* **WHAT NEEDS TO BE DONE**:
Search the listing below for the line containing "[420,622,538,638] terraform cli". From there through the line containing "[828,974,1206,998] cdktf.out/stacks/pocket-cdktf ->", transcribe every line exactly, both ends included.

* **EXTRACTED ENTRIES**:
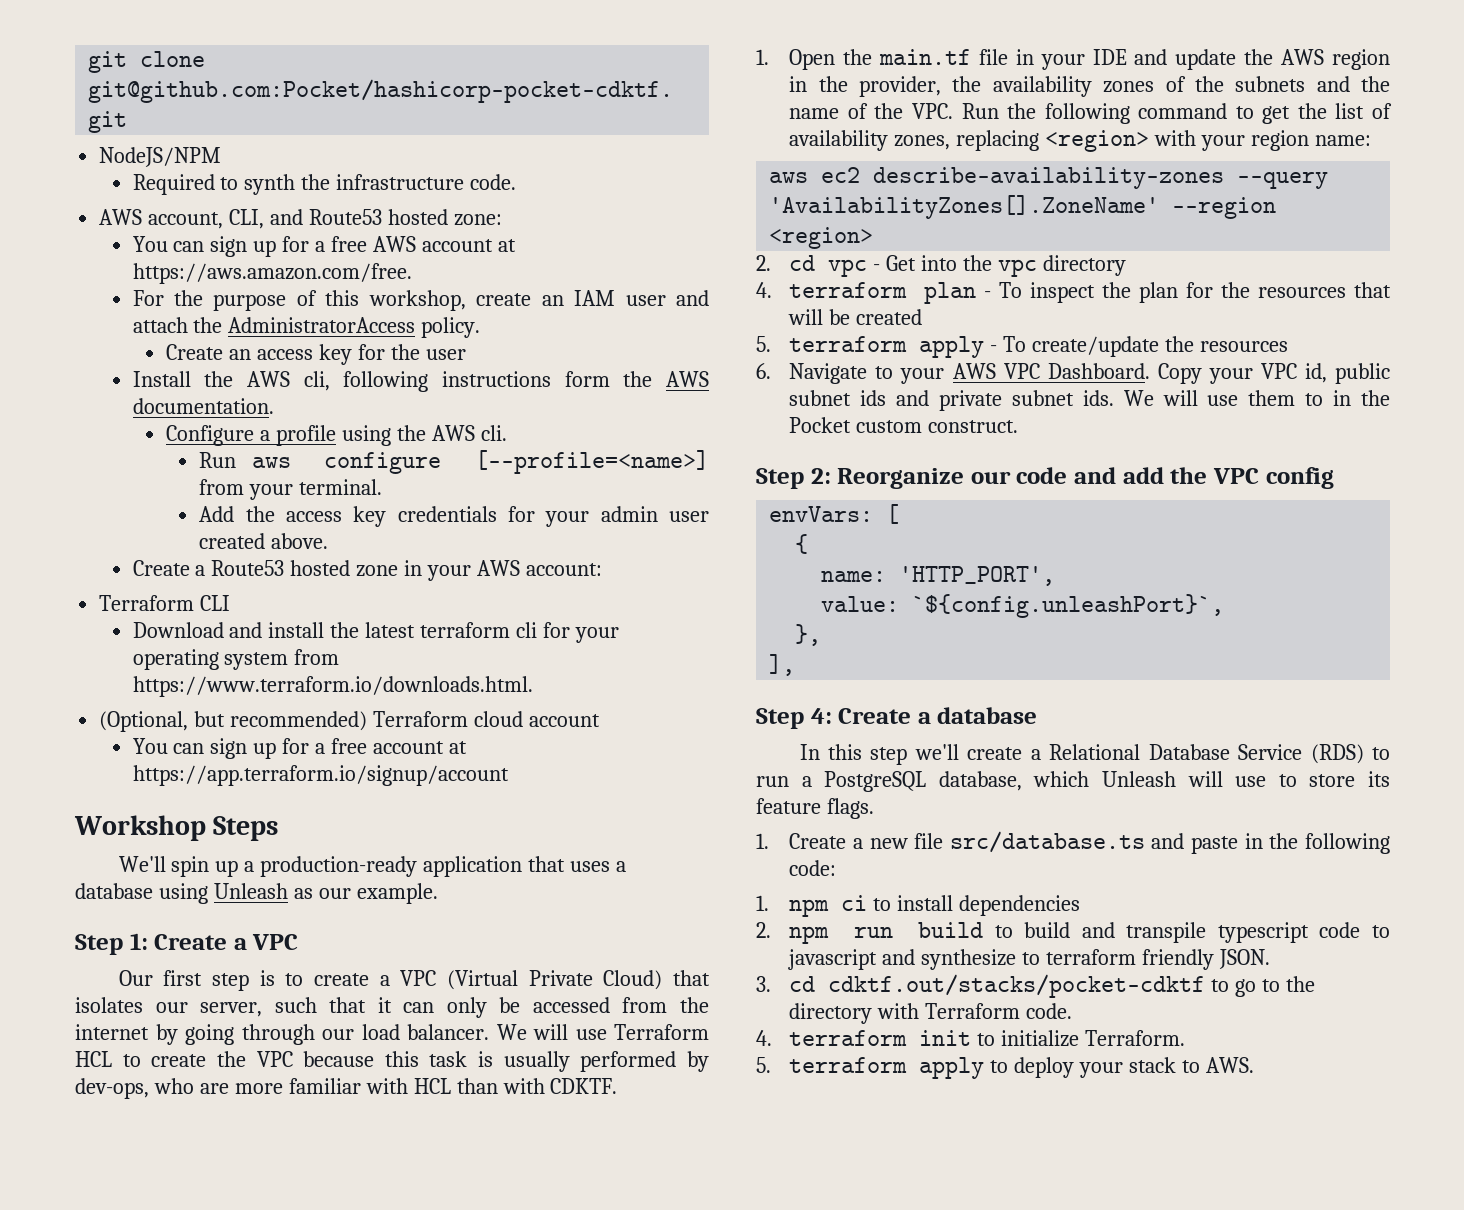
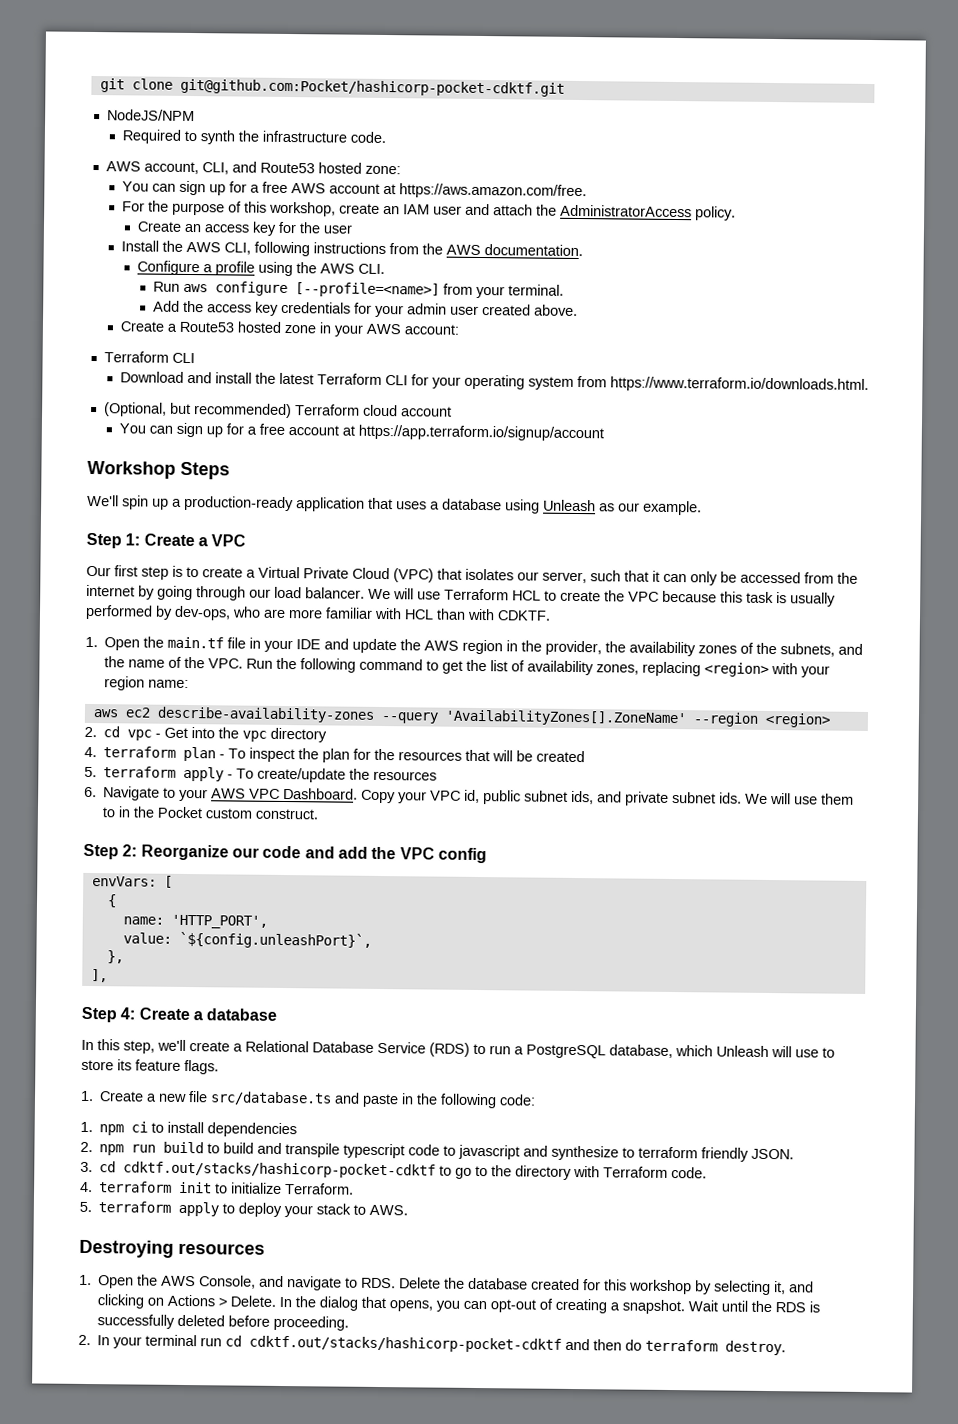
[303,371,330,391] cli, -> [223,242,251,255] CLI,
[564,371,610,387] form -> [388,243,419,255] from
[480,425,507,441] cli. -> [357,263,385,275] CLI.
[420,622,538,638] terraform cli -> [316,373,408,386] Terraform CLI
[400,970,663,990] VPC (Virtual Private Cloud) -> [258,566,434,583] Virtual Private Cloud (VPC)
[1235,76,1306,92] subnets -> [780,643,836,657] subnets,
[860,390,887,406] ids -> [571,790,595,805] ids,
[870,747,908,765] step -> [123,1040,155,1054] step,
[828,974,1206,998] cdktf.out/stacks/pocket-cdktf -> [123,1161,437,1179] cdktf.out/stacks/hashicorp-pocket-cdktf
(1254, 1065) none -> [79,1239,265,1258] [79,1274,815,1296] [97,1294,821,1315] [97,1314,350,1331] [78,1334,787,1356] // Destroying resources // 1. Open the AWS Console, and navigate to RDS. Delete the database created for this workshop by selecting it, and clicking on Actions > Delete. In the dialog that opens, you can opt-out of creating a snapshot. Wait until the RDS is successfully deleted before proceeding. // 2. In your terminal run cd cdktf.out/stacks/hashicorp-pocket-cdktf and then do terraform destroy.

* **EXERCISE OUTPUT**:
[420,622,538,638] terraform cli -> [316,373,408,386] Terraform CLI
[400,970,663,990] VPC (Virtual Private Cloud) -> [258,566,434,583] Virtual Private Cloud (VPC)
[1235,76,1306,92] subnets -> [780,643,836,657] subnets,
[860,390,887,406] ids -> [571,790,595,805] ids,
[870,747,908,765] step -> [123,1040,155,1054] step,
[828,974,1206,998] cdktf.out/stacks/pocket-cdktf -> [123,1161,437,1179] cdktf.out/stacks/hashicorp-pocket-cdktf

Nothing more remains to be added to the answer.